# SQL Cumulative Sum: A Comprehensive Guide

## Introduction

This article will introduce you to different SQL queries that calculate cumulative sums. Cumulative sums play a vital role in analyzing and understanding data within a SQL database, and through them we can monitor the progression of various metrics over time, as well as uncover valuable insights. Within, we will explore different techniques and methods for calculating cumulative sums, enabling you to apply these queries confidently in your own projects.

Later on we will go through the three main methods: aggregate functions, window functions and grouping techniques. But first, lets nail down what we mean when we talk about a cumulative sum.

## Understanding Cumulative Sum in SQL

A cumulative sum, also known as a running total, is a progressive addition of a sequence of numbers. It is calculated by successively adding each new value in the sequence to the previous sum, such that you can see where a metric stands currently or on a specific date. Cumulative sums are powerful tools for examining trends, monitoring progress, and comparing time-based data.

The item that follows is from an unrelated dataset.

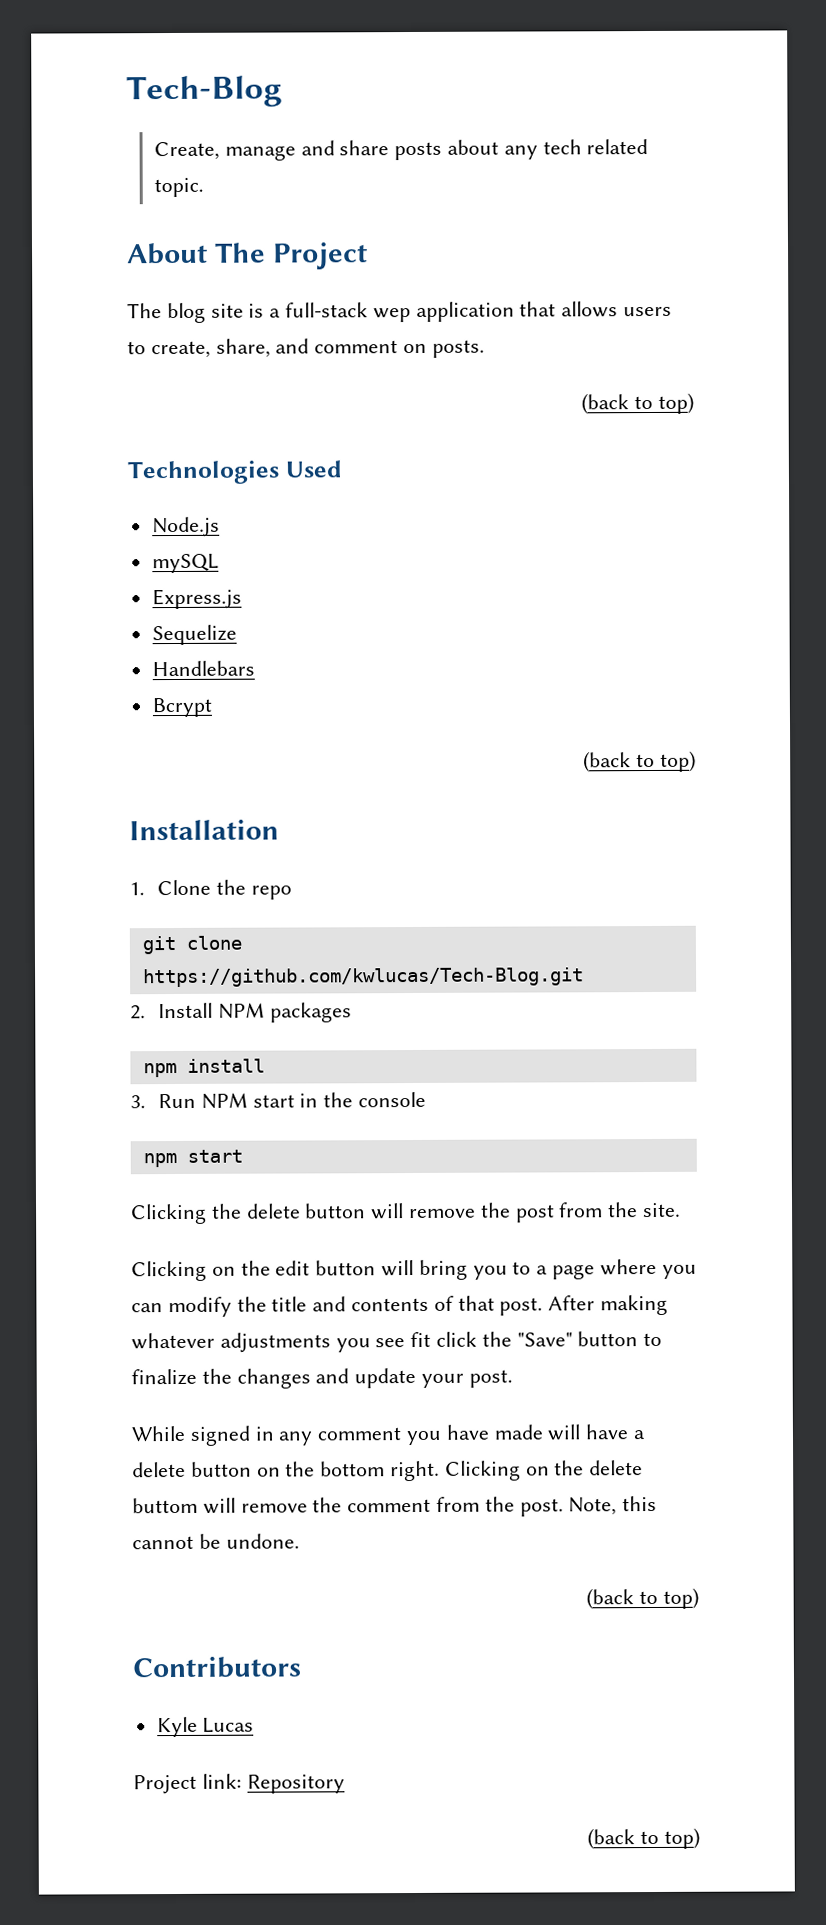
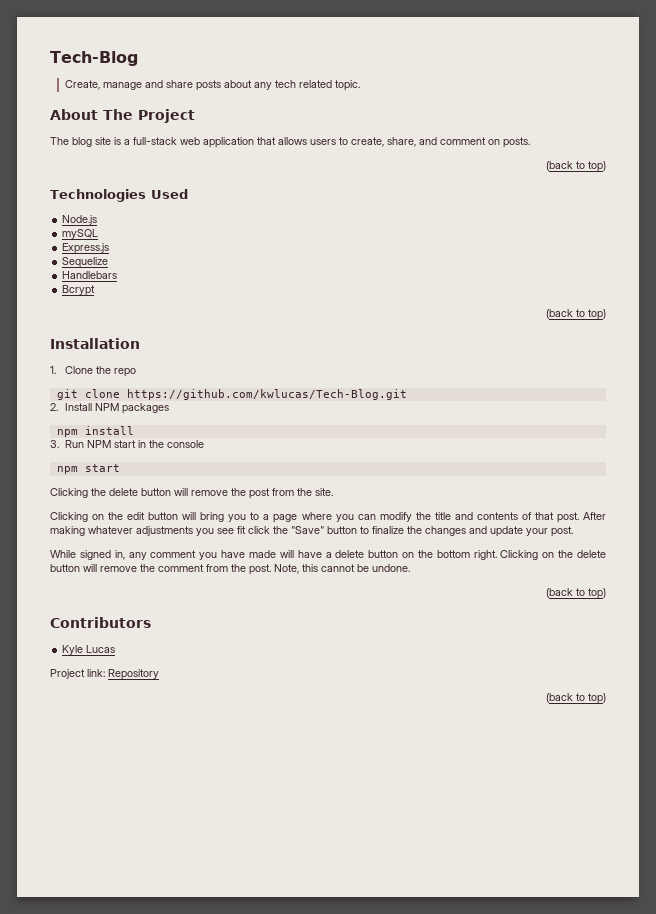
[372,308,411,323] wep -> [180,137,200,145] web
[254,1426,275,1441] in -> [114,550,125,560] in,
[132,1497,198,1514] buttom -> [50,564,80,572] button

For example, suppose you manage a sales team and want to track the units sold within the current period. A cumulative sum can help you measure the team’s effectiveness and track the team’s progress against their quota. If you find you are below quota, this information can be valuable for adjusting resources, setting new targets, or assessing the impact of past process changes.

To illustrate the concept of a cumulative sum for the sales team, let’s consider a simple dataset:

Date Sales
2023-05-01 100
2023-05-02 200
2023-05-03 150

By calculating a cumulative sum, we can determine the running total of sales for each day:

Date Sales CumulativeSales
2023-05-01 100 100
2023-05-02 200 300
2023-05-03 150 450

If the team was supposed to be at a running total of 1,000 units by the end of the third day, you may want to start thinking about a pep talk to the team, or changes to the process. You may also want to revise those initial targets, or re-evaluate how they are set in the first place.

## Calculating Cumulative Sum in SQL

There are several methods for calculating cumulative sums in SQL. Our focus will be on the use of aggregate functions, window functions and grouping techniques. Each method has unique benefits and use cases, and by mastering these concepts you can efficiently analyze your data and extract valuable insights for your organization.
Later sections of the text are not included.